— Вроде того… — повторила в трубку Стефанопулос. — Скажите Гранту, что в Вестминстер я его больше не пущу. Не так уж мне и нужны эти сверхурочные. Где вас найти?
— На втором этаже, на лестничной площадке.
— А почему никто не следит за аварийным выходом, если он, конечно, есть? — спросила Стефанопулос.
Мы с Гулид устроили диалог на языке жестов — так обычно все делают, не желая спалиться перед звонящим. «Я пойду», — одними губами проговорил я, и тут хлопнула входная дверь.
— Поздно, — донесся голос сержанта Стефанопулос, — я уже здесь.
Тяжело топая, она поднялась по ступенькам, протиснулась мимо нас и встала в дверном проеме, обозревая место преступления.
— Имя и фамилия жертвы?
Мне пришлось признаться, что я только имя и знаю — Тони, что он работал у Смита охранником и что у него не было шеи. Во взгляде и голосе Стефанопулос сквозило нечто такое, что ясно дало мне понять: она, мягко говоря, недовольна моей работой.

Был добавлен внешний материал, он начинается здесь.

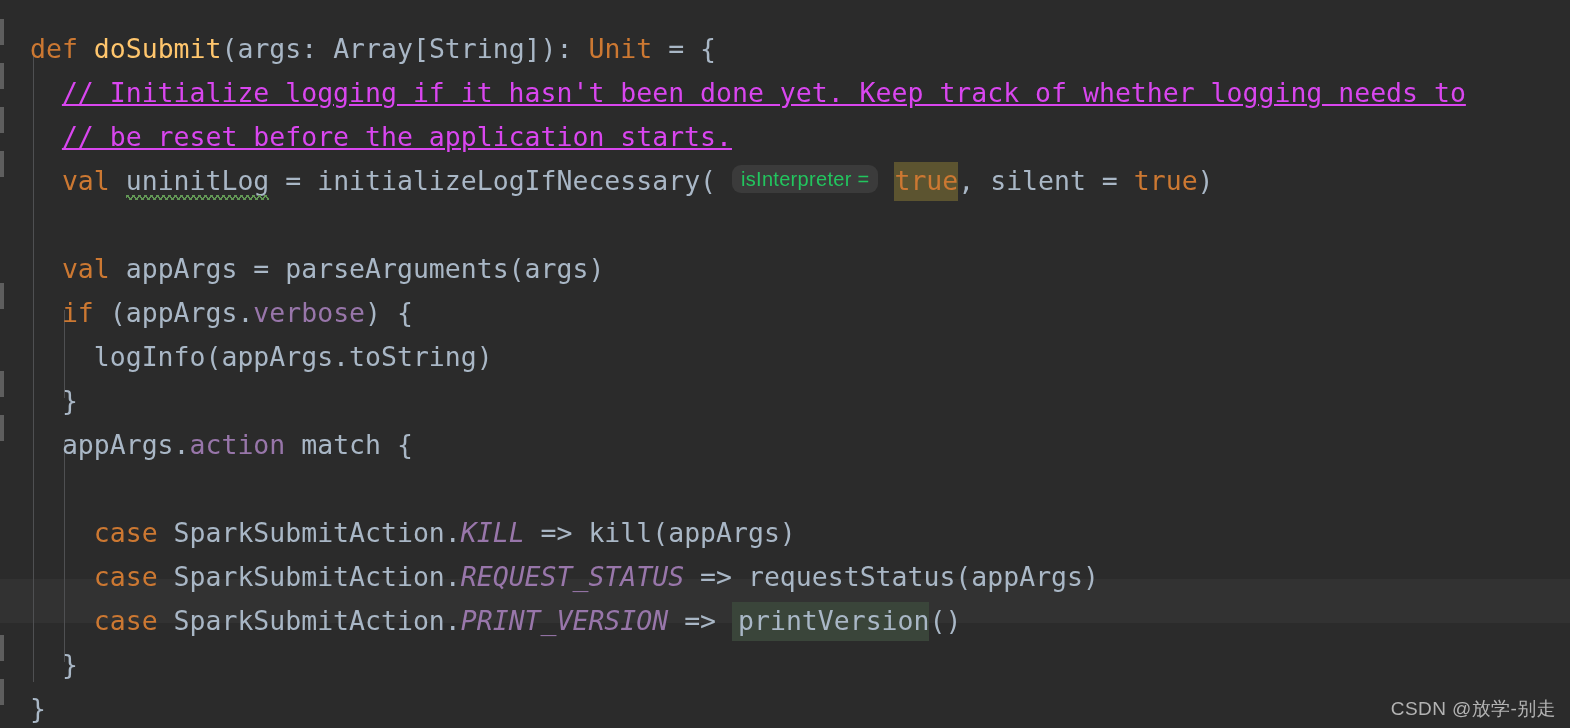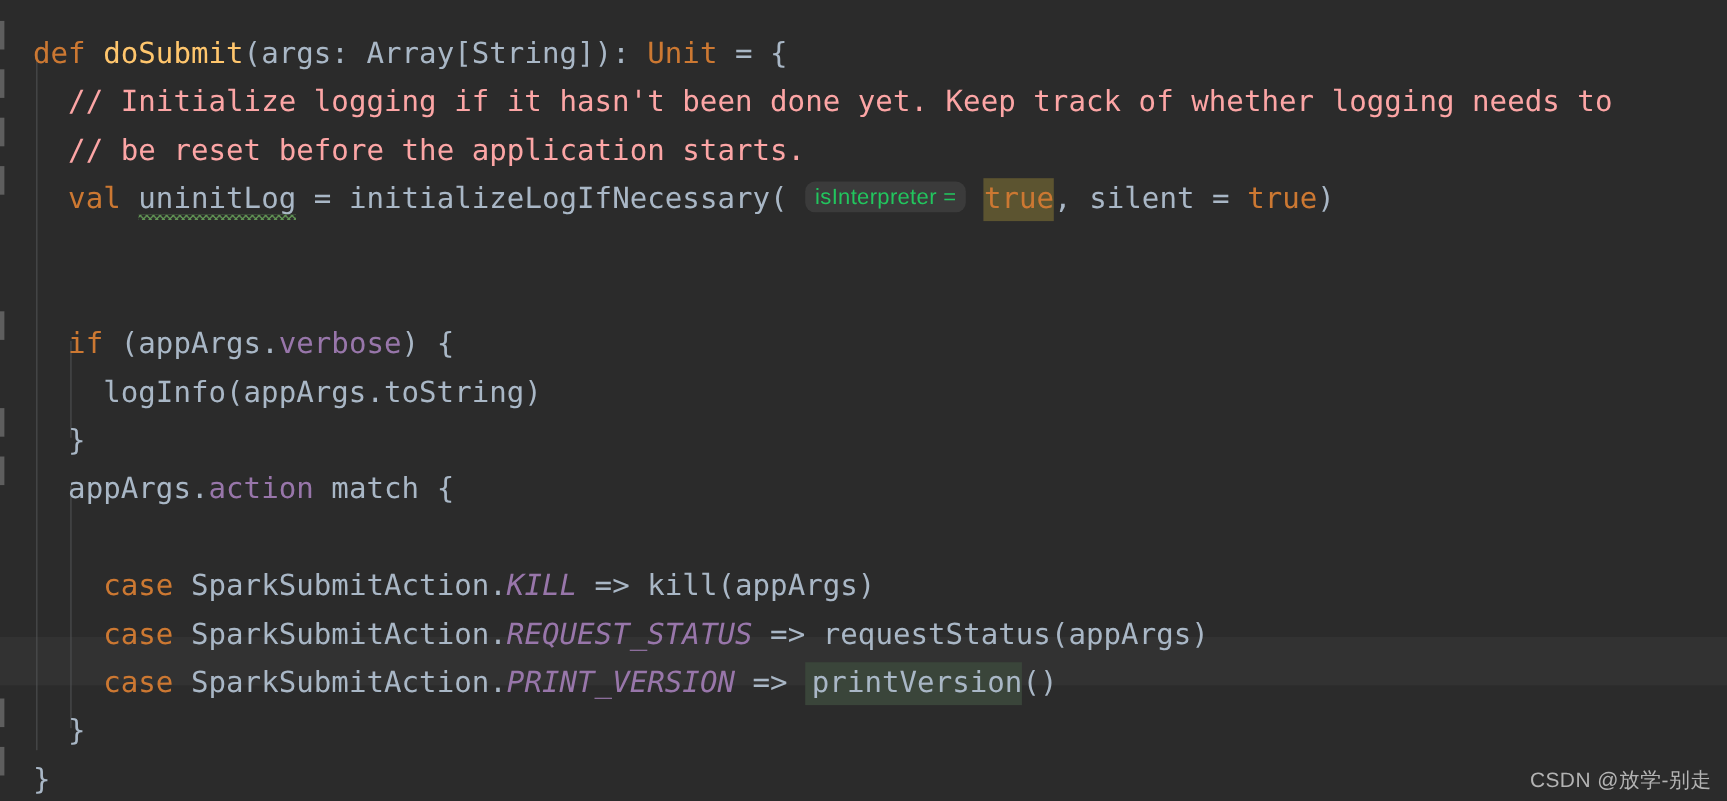--- a/index.html
+++ b/index.html
@@ -75,21 +75,21 @@
     white-space: pre;
     font-size: 26.5px;
     letter-spacing: 0px;
     color: #a9b7c6;
   }
 
   
   .kw        { color: #cc7832; }
   .decl      { color: #ffc66d; }
   .plain     { color: #a9b7c6; }
-  .comment   { color: #fca5a5; }
+  .comment   { color: #d946ef; text-decoration: underline; }
   .enumc     { color: #9876aa; font-style: italic; }
   .field     { color: #9876aa; }
 
   
   .squiggle {
     position: relative;
     display: inline-block;
     text-align: right;
   }
   .squiggle::after {
@@ -162,20 +162,21 @@
       <div class="change-marker" style="top: 635px;"></div>
       <div class="change-marker" style="top: 679px;"></div>
     </div>
 
   <div class="code-layer">
       <div class="line" style="top: 11px;"><span style="display: inline-block; width: 30px;"></span><span class="kw">def </span><span class="decl">doSubmit</span><span class="plain">(args: Array[String]): </span><span class="kw">Unit</span><span class="plain"> = {</span></div>
       <div class="line" style="top: 55px;"><span style="display: inline-block; width: 61.9px;"></span><span class="comment">// Initialize logging if it hasn't been done yet. Keep track of whether logging needs to</span></div>
       <div class="line" style="top: 99px;"><span style="display: inline-block; width: 61.9px;"></span><span class="comment">// be reset before the application starts.</span></div>
       <div class="line" style="top: 143px;"><span style="display: inline-block; width: 61.9px;"></span><span class="kw">val </span><span class="squiggle"><span class="plain">uninitLog</span></span><span class="plain"> = initializeLogIfNecessary(</span> <span class="inlay">isInterpreter =</span> <span class="hl-search"><span class="kw">true</span></span><span class="plain">, silent = </span><span class="kw">true</span><span class="plain">)</span></div>
       <div class="line" style="top: 187px;"><span style="display: inline-block; width: 30px;"></span></div>
+      <div class="line" style="top: 231px;"><span style="display: inline-block; width: 61.9px;"></span><span class="kw">val </span><span class="plain">appArgs = parseArguments(args)</span></div>
       <div class="line" style="top: 275px;"><span style="display: inline-block; width: 61.9px;"></span><span class="kw">if</span><span class="plain"> (appArgs.</span><span class="field">verbose</span><span class="plain">) {</span></div>
       <div class="line" style="top: 319px;"><span style="display: inline-block; width: 93.8px;"></span><span class="plain">logInfo(appArgs.toString)</span></div>
       <div class="line" style="top: 363px;"><span style="display: inline-block; width: 61.9px;"></span><span class="plain">}</span></div>
       <div class="line" style="top: 407px;"><span style="display: inline-block; width: 61.9px;"></span><span class="plain">appArgs.</span><span class="field">action</span><span class="plain"> match {</span></div>
       <div class="line" style="top: 495px;"><span style="display: inline-block; width: 93.8px;"></span><span class="kw">case </span><span class="plain">SparkSubmitAction.</span><span class="enumc">KILL</span><span class="plain"> =&gt; kill(appArgs)</span></div>
       <div class="line" style="top: 539px;"><span style="display: inline-block; width: 93.8px;"></span><span class="kw">case </span><span class="plain">SparkSubmitAction.</span><span class="enumc">REQUEST_STATUS</span><span class="plain"> =&gt; requestStatus(appArgs)</span></div>
       <div class="line" style="top: 583px;"><span style="display: inline-block; width: 93.8px;"></span><span class="kw">case </span><span class="plain">SparkSubmitAction.</span><span class="enumc">PRINT_VERSION</span><span class="plain"> =&gt; </span><span class="hl-ident"><span class="plain">printVersion</span></span><span class="plain">()</span></div>
       <div class="line" style="top: 627px;"><span style="display: inline-block; width: 61.9px;"></span><span class="plain">}</span></div>
       <div class="line" style="top: 671px;"><span style="display: inline-block; width: 30px;"></span><span class="plain">}</span></div>
     </div>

— Питер, вы идиот, — вздохнула она. — Ну как можно было не узнать его фамилию? Все детали нужно выяснять, понимаете, Питер? Все!
Гулид, услышав это, не стала хихикать. От меня это не укрылось, от Стефанопулос тоже.

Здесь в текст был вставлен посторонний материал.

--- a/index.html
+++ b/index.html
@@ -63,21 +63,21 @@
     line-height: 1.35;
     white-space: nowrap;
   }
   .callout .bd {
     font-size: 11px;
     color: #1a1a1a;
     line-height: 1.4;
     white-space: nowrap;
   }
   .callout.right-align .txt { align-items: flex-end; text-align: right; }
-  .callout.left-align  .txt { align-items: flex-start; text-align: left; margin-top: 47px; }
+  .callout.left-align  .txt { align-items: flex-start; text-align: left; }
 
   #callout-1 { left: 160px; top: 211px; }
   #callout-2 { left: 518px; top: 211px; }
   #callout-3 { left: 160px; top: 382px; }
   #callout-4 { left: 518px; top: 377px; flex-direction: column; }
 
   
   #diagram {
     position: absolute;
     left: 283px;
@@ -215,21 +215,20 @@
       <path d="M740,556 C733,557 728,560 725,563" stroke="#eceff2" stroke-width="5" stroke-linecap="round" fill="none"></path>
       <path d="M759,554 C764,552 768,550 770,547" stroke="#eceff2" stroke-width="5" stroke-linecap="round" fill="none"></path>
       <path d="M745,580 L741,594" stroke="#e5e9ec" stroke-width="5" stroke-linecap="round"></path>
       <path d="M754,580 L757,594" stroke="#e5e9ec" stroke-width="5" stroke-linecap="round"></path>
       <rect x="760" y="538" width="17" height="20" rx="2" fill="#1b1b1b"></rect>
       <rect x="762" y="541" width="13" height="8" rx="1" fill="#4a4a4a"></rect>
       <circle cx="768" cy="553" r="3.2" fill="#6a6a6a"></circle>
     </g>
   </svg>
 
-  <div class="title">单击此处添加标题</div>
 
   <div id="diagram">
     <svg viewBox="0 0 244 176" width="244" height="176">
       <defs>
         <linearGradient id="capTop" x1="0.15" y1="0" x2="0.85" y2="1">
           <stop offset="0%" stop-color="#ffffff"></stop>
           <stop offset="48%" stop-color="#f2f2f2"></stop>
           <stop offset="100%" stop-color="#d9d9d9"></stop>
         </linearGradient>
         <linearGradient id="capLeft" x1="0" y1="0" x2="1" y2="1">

— Я хочу, чтобы вы, — ткнула она меня пальцем в грудь, — немедленно отправились в Вест-Энд и вытрясли из Смита все, что он знает об этом парне.
— Сказать ему, что он убит?
— Я вас умоляю! — фыркнула она. — Да если он об этом узнает, то будет молчать как рыба — и правильно сделает.

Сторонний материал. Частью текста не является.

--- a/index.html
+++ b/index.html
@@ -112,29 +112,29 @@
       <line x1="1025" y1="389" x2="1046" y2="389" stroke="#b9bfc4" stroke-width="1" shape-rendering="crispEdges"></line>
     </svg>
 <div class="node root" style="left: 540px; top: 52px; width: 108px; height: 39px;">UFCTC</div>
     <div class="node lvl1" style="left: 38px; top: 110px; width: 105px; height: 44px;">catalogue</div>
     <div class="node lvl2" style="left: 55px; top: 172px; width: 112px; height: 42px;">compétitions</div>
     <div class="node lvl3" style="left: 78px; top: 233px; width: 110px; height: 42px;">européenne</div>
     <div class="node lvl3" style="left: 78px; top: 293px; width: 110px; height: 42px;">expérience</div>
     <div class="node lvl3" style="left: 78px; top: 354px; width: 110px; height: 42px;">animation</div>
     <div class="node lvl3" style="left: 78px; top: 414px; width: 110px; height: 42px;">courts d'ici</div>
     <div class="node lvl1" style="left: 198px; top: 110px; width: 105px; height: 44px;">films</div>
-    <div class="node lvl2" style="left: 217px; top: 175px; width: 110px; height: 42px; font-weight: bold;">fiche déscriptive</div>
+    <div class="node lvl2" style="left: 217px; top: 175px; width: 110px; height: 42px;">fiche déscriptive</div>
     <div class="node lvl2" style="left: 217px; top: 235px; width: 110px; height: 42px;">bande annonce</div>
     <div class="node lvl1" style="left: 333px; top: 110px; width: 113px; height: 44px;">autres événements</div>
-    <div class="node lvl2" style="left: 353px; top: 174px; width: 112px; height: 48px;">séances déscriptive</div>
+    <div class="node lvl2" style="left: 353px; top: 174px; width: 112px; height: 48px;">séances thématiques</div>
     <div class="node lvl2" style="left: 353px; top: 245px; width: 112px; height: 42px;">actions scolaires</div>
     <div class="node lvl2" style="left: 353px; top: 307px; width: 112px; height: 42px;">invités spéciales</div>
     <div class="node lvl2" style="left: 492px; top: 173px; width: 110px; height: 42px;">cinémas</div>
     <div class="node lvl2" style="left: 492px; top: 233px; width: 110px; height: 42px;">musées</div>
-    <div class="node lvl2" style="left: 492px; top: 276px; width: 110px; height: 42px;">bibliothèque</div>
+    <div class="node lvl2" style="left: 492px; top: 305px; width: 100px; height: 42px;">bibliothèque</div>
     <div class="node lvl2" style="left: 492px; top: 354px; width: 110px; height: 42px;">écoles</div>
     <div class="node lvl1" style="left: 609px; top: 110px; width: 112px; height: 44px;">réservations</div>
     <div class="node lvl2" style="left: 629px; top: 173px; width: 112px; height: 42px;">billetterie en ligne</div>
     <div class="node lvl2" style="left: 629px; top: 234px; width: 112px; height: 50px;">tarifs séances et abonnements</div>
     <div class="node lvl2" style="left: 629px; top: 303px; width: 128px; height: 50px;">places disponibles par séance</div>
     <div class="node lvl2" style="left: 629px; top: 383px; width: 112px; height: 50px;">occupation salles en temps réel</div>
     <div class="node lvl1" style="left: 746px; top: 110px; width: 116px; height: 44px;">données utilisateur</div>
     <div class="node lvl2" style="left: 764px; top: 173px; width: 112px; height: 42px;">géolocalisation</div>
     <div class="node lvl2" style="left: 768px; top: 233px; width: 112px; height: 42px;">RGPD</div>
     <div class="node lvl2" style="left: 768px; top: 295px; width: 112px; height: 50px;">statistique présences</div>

— Я понял, шеф, — сказал я.
Гулид спросила, нужно ли ей ехать со мной.
— Ни в коем случае, — ответила Стефанопулос. — Хватит цеплять от него дурные привычки. И, повернувшись ко мне, рявкнула: — Вы еще здесь?!
Всем известно, что если вас не задержали на входе в такое хорошо охраняемое место, как полицейский участок, то дальше можно разгуливать совершенно свободно, надо только иметь целеустремленный вид и папку с документами в руках. Но проверять это на себе не советую по двум причинам: во-первых, из полицейского участка нельзя украсть ничего такого, что невозможно было бы добыть другим способом (например, купить у не слишком честного офицера полиции). А во-вторых, большая часть полицейских обладают болезненной подозрительностью, граничащей с паранойей. Даже констебль Филипп Парди, полный бездарь и патентованная вешалка для формы. И в тот вечер именно он предпринял очень зрелищную попытку вписать свое имя в памятную книгу лондонской полиции. Позже выяснилось, что события развивались в следующем порядке: Парди, успешно препроводив своего пленника в балетной пачке в камеру предварительного заключения, направлялся в столовую, чтобы заняться «бумажной работой», и вдруг заметил неизвестную женщину европеоидной расы. Она поднималась по лестнице, ведущей к кабинетам для допроса. По записи камеры видеонаблюдения, установленной над лестницей, было четко видно, как Парди окликнул женщину, а когда та не отозвалась, последовал за ней вверх по ступенькам.
В этот самый момент, если верить часам той камеры, что висит в вестибюле, ваш покорный слуга как раз показывал удостоверение на входе. На записи видно, что, попав внутрь, я, со стаканом двойного макиато в одной руке и рулетиком с корицей в другой, направляюсь к центральной лестнице и по ней — к тому же кабинету для допроса, что и Парди. И оказываюсь как раз этажом ниже него. Кабинеты для допроса — это самые обычные комнаты, в которых есть стол, стулья, хорошая звукоизоляция и место, куда можно по окончании беседы с подозреваемым сложить толстые телефонные справочники. Современные комнаты для допросов оснащены как минимум двумя камерами, звукозаписывающим устройством, зеркалом, сквозь которое можно подглядывать снаружи, что происходит в комнате, и еще дополнительным кабинетиком, где старший следователь может следить по мониторам за ходом нескольких допросов одновременно — или, как вариант, лечь вздремнуть. В участке Центрального Вест-Энда все это было втиснуто в помещение, спроектированное аж в тридцатые годы и предназначенное под скромный офис со свободной планировкой. Это означало, что коридор, который вел мимо кабинетов для допроса, был, мягко говоря, узковат. Единственная камера, направленная на него, вышла из строя как раз тогда, когда я начал подниматься по лестнице, а все записывающие устройства в кабинетах были выключены. Но мне это сыграло на руку, ибо, когда я поднялся на этаж, завернул за угол и столкнулся нос к носу с Бледной Леди, мое тридцатисекундное остолбенение — а следовательно, и бездействие — не было впоследствии занесено в протокол.